My "best" room, however, my withdrawing room, always ready for
company, on whose carpet the sun rarely fell, was the pine wood
behind my house. Thither in summer days, when distinguished guests
came, I took them, and a priceless domestic swept the floor and
dusted the furniture and kept the things in order.
If one guest came he sometimes partook of my frugal meal, and it
was no interruption to conversation to be stirring a hasty-pudding,
or watching the rising and maturing of a loaf of bread in the ashes,
in the meanwhile. But if twenty came and sat in my house there was
nothing said about dinner, though there might be bread enough for
two, more than if eating were a forsaken habit; but we naturally
practised abstinence; and this was never felt to be an offence
against hospitality, but the most proper and considerate course.
The waste and decay of physical life, which so often needs repair,
seemed miraculously retarded in such a case, and the vital vigor
stood its ground. I could entertain thus a thousand as well as
twenty; and if any ever went away disappointed or hungry from my
house when they found me at home, they may depend upon it that I
sympathized with them at least. So easy is it, though many
housekeepers doubt it, to establish new and better customs in the
place of the old. You need not rest your reputation on the dinners
you give.
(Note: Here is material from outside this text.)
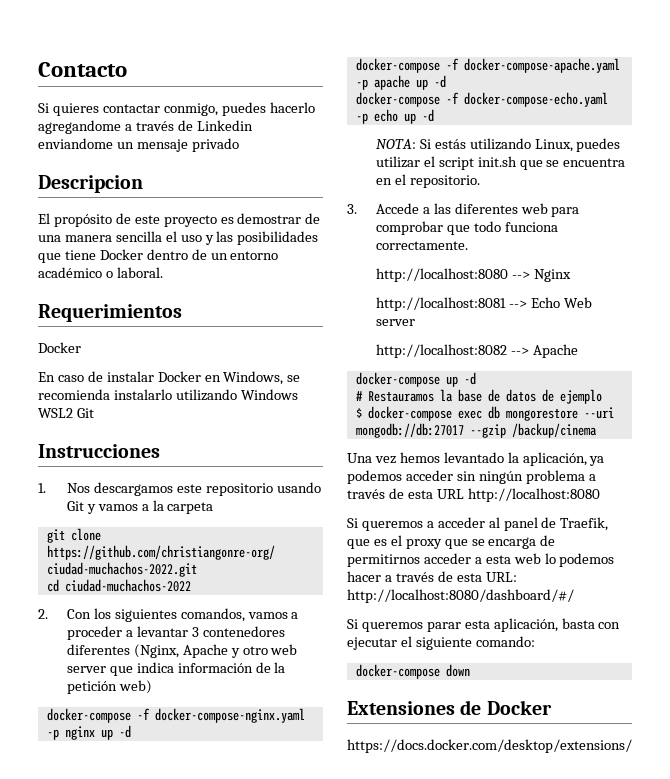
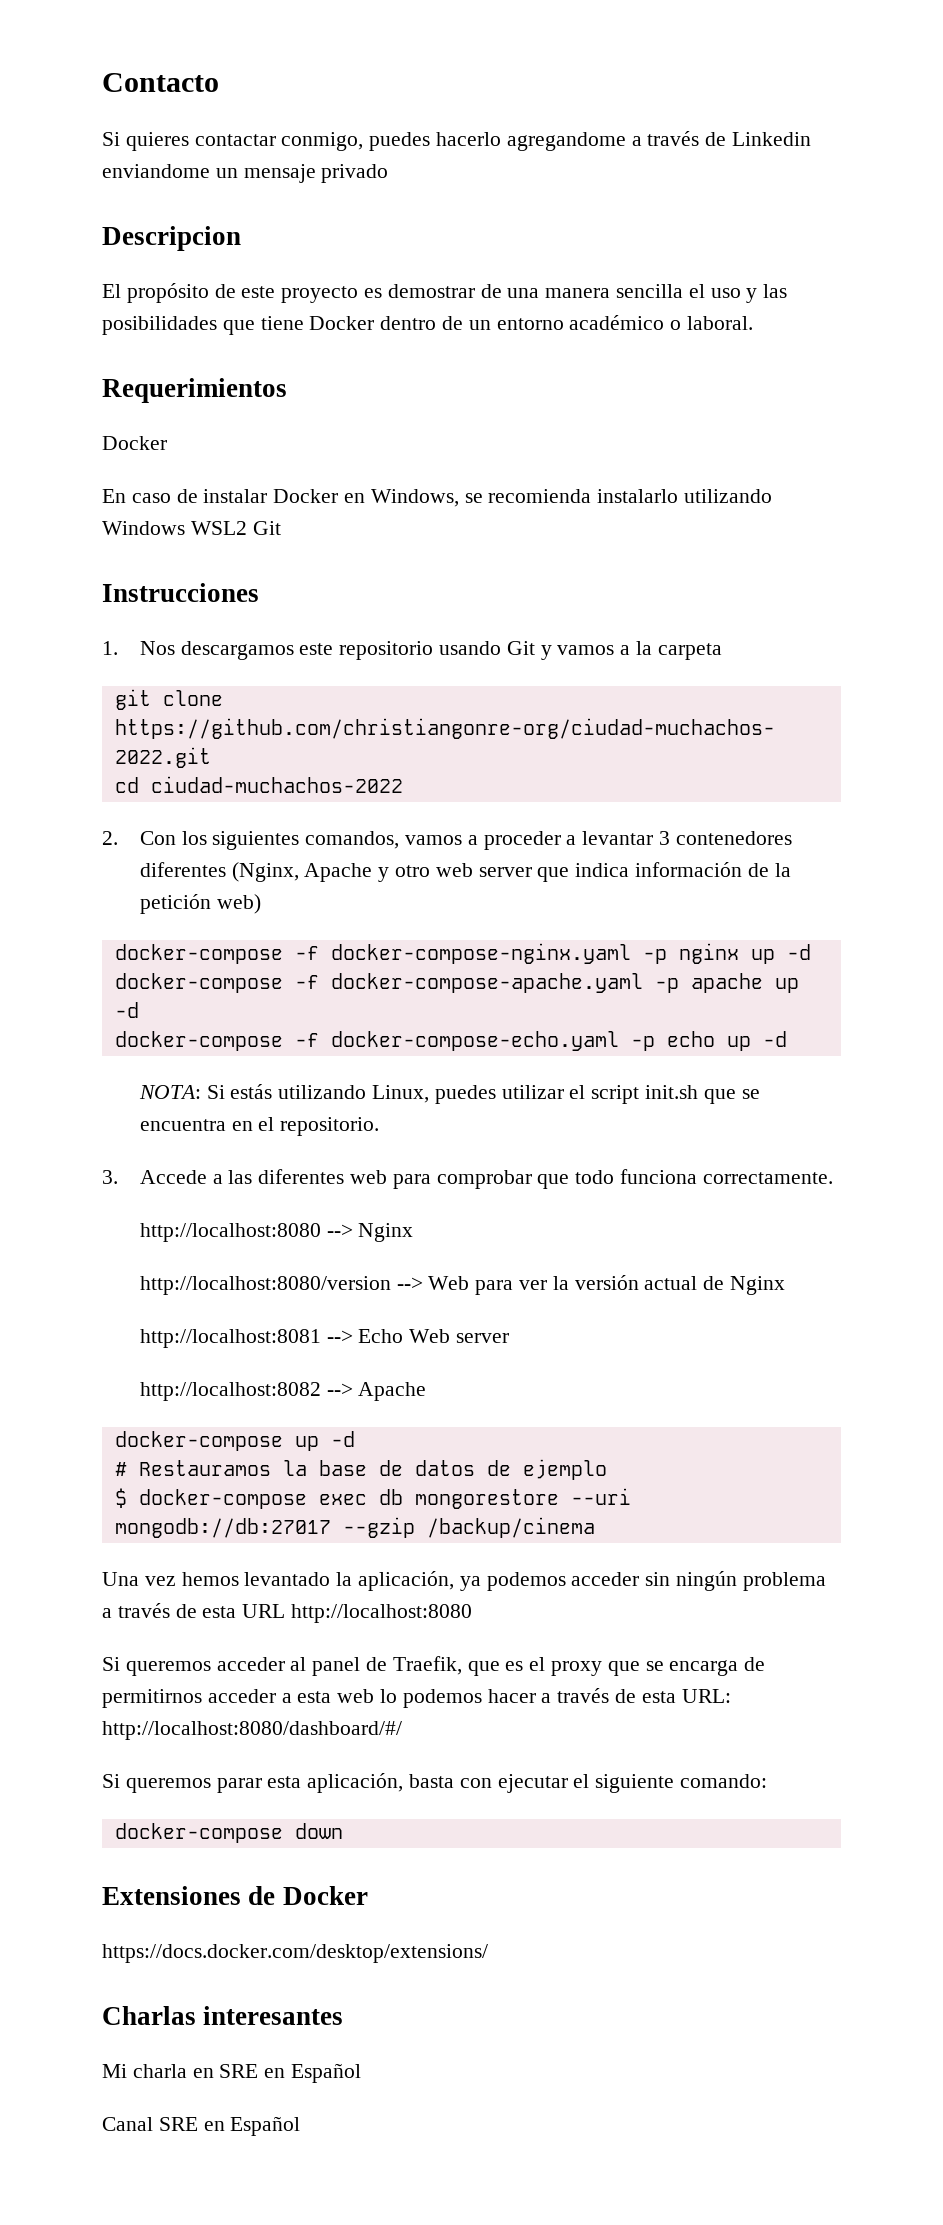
(571, 275) none -> [139,1275,786,1295] // http://localhost:8080/version --> Web para ver la versión actual de Nginx
[426,521,434,528] a -> (211, 1668) none
(632, 746) none -> [102,2006,344,2025] [102,2063,362,2083] [102,2116,301,2136] // Charlas interesantes // Mi charla en SRE en Español // Canal SRE en Español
For my own part, I was never so effectually deterred from
frequenting a man's house, by any kind of Cerberus whatever, as by
the parade one made about dining me, which I took to be a very
polite and roundabout hint never to trouble him so again. I think I
shall never revisit those scenes. I should be proud to have for the
motto of my cabin those lines of Spenser which one of my visitors
inscribed on a yellow walnut leaf for a card:--
"Arrived there, the little house they fill,
Ne looke for entertainment where none was;
Rest is their feast, and all things at their will:
The noblest mind the best contentment has."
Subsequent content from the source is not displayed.